Nous avons fumé en nous passant le joint. Contrairement à
son habitude, Akhim ne s'attarda pas dessus. Louise et moi n'avions
rien mangé de la journée tellement nous nous étions
occupés de baiser. Je réalisais alors que j'avais
faim. J'allais faire une prospection dans la cuisine. Il y avait
des pâtes et une boîte de sauce tomate mais je ne trouvais
pas de fromage dans le frigo. Je faillis descendre chez l'Arabe
qui me faisait crédit pour en acheter. J'y renonçais.
Je vérifiais sur la boîte, à cause d'Akhim,
qu'il n'y avait pas de morceau de porc dans la sauce. Lorsque je
revins dans le salon, pour leur demander s'ils avaient également
faim, je les trouvais occupés.

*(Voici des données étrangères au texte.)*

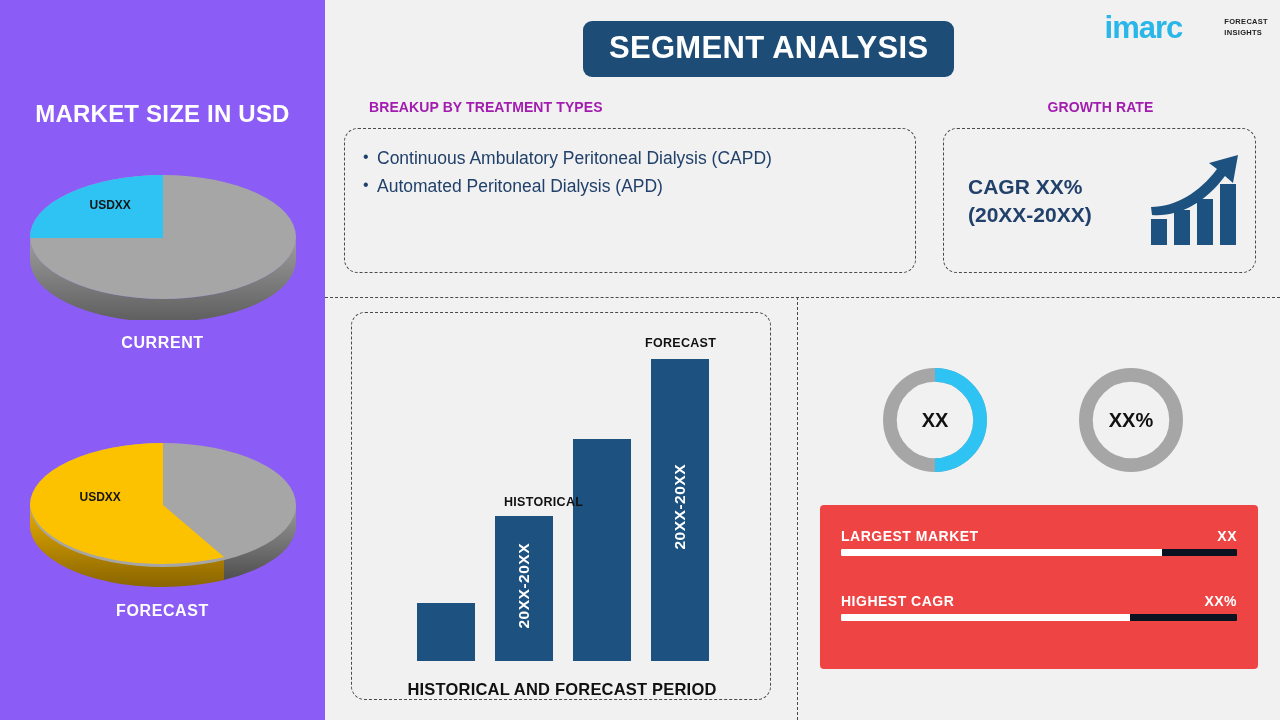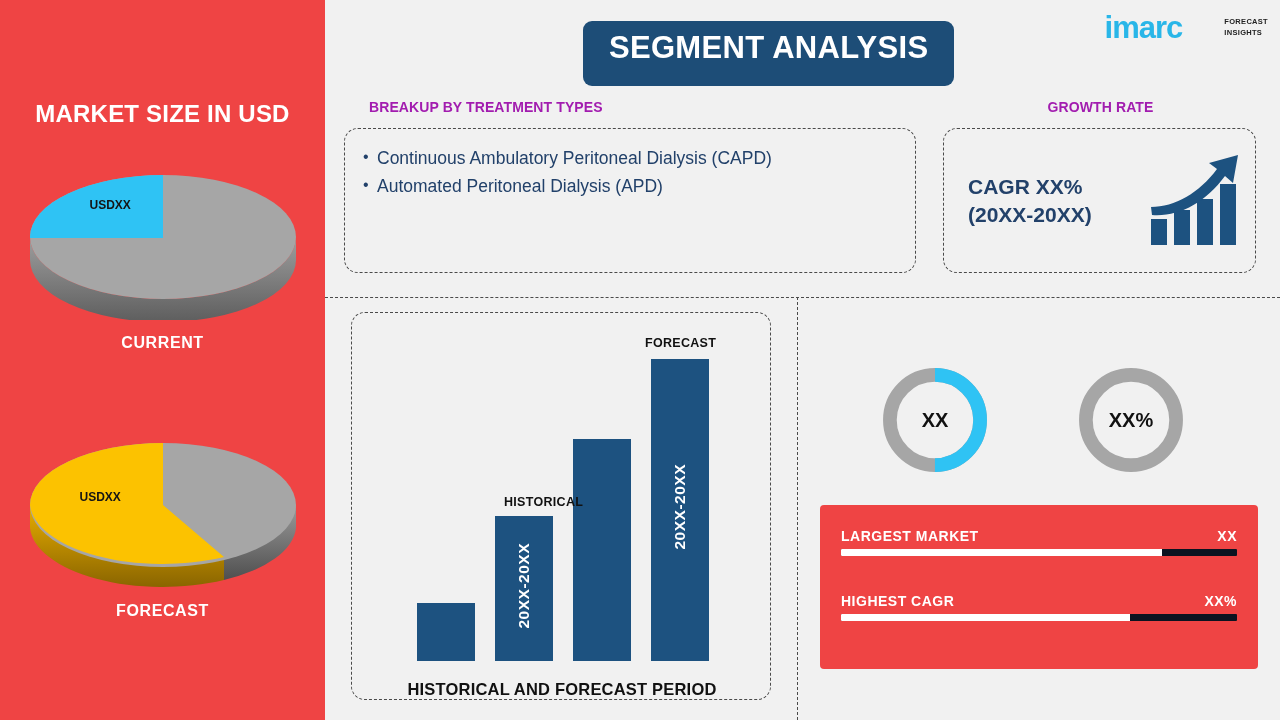"SEGMENT ANALYSIS" .title-chip { padding: 9px 26px 20px 26px -> 9px 26px 11px 26px }
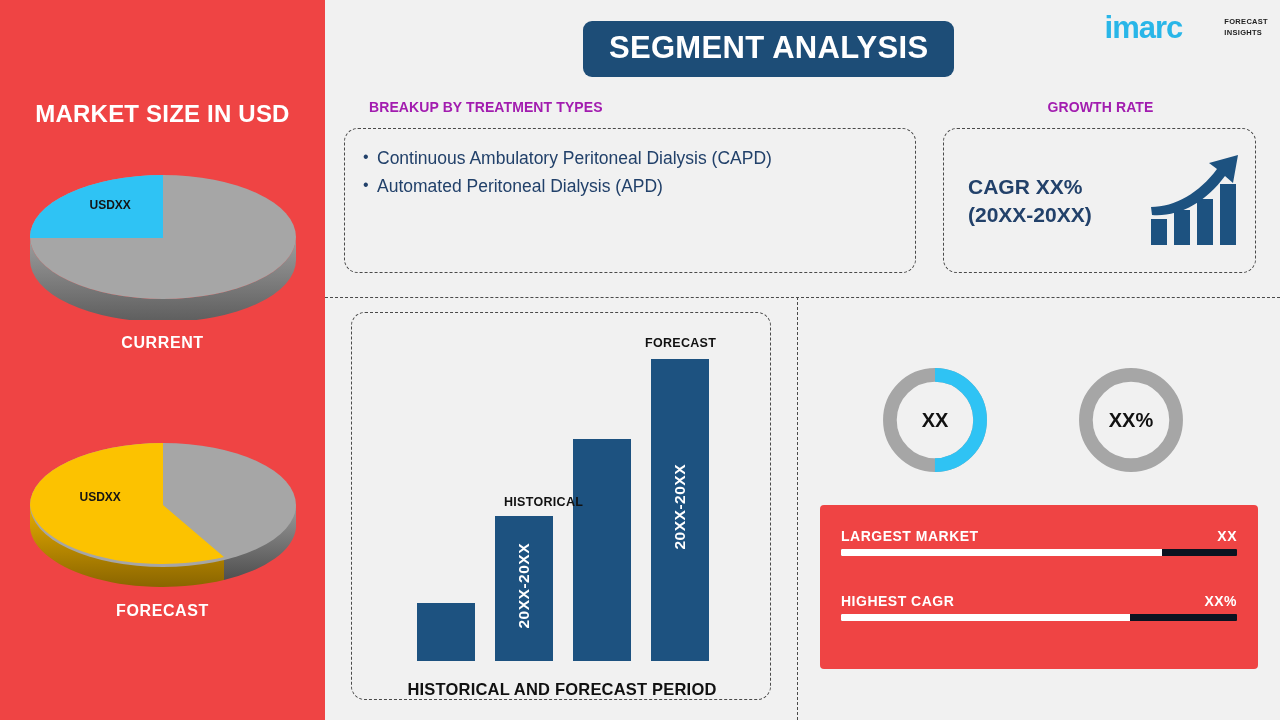"MARKET SIZE IN USD" .sidebar { background: #ef4444 -> #8b5cf6 }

Louise lui avait acheté
quelques grammes de coke. Je vis des petites lignes blanches, sur
la table, disparaître dans ses narines et il me fut impossible
de retenir ma colère.
Qu'ai-je fais ? Qu'ai-je dis ? Je ne m'en souviens plus. J'entends
encore sa voix, si haute, si tranchante, qui me déchirait
le corps. Mais qu'est-ce qui t'arrive, ça ne va pas ou quoi
? Non ça n'allait pas du tout. Il était hors de question
de faire ça chez moi. Mais ça quoi ? Akhim, comprenant
qu'il était allé trop loin, voulait rendre à
Louise son argent. Elle refusa, toujours en me regardant droit dans
les yeux. Mais pour qui tu te prends ? C'est pas parce que tu m'as
baisée que tu as tous les droits sur moi !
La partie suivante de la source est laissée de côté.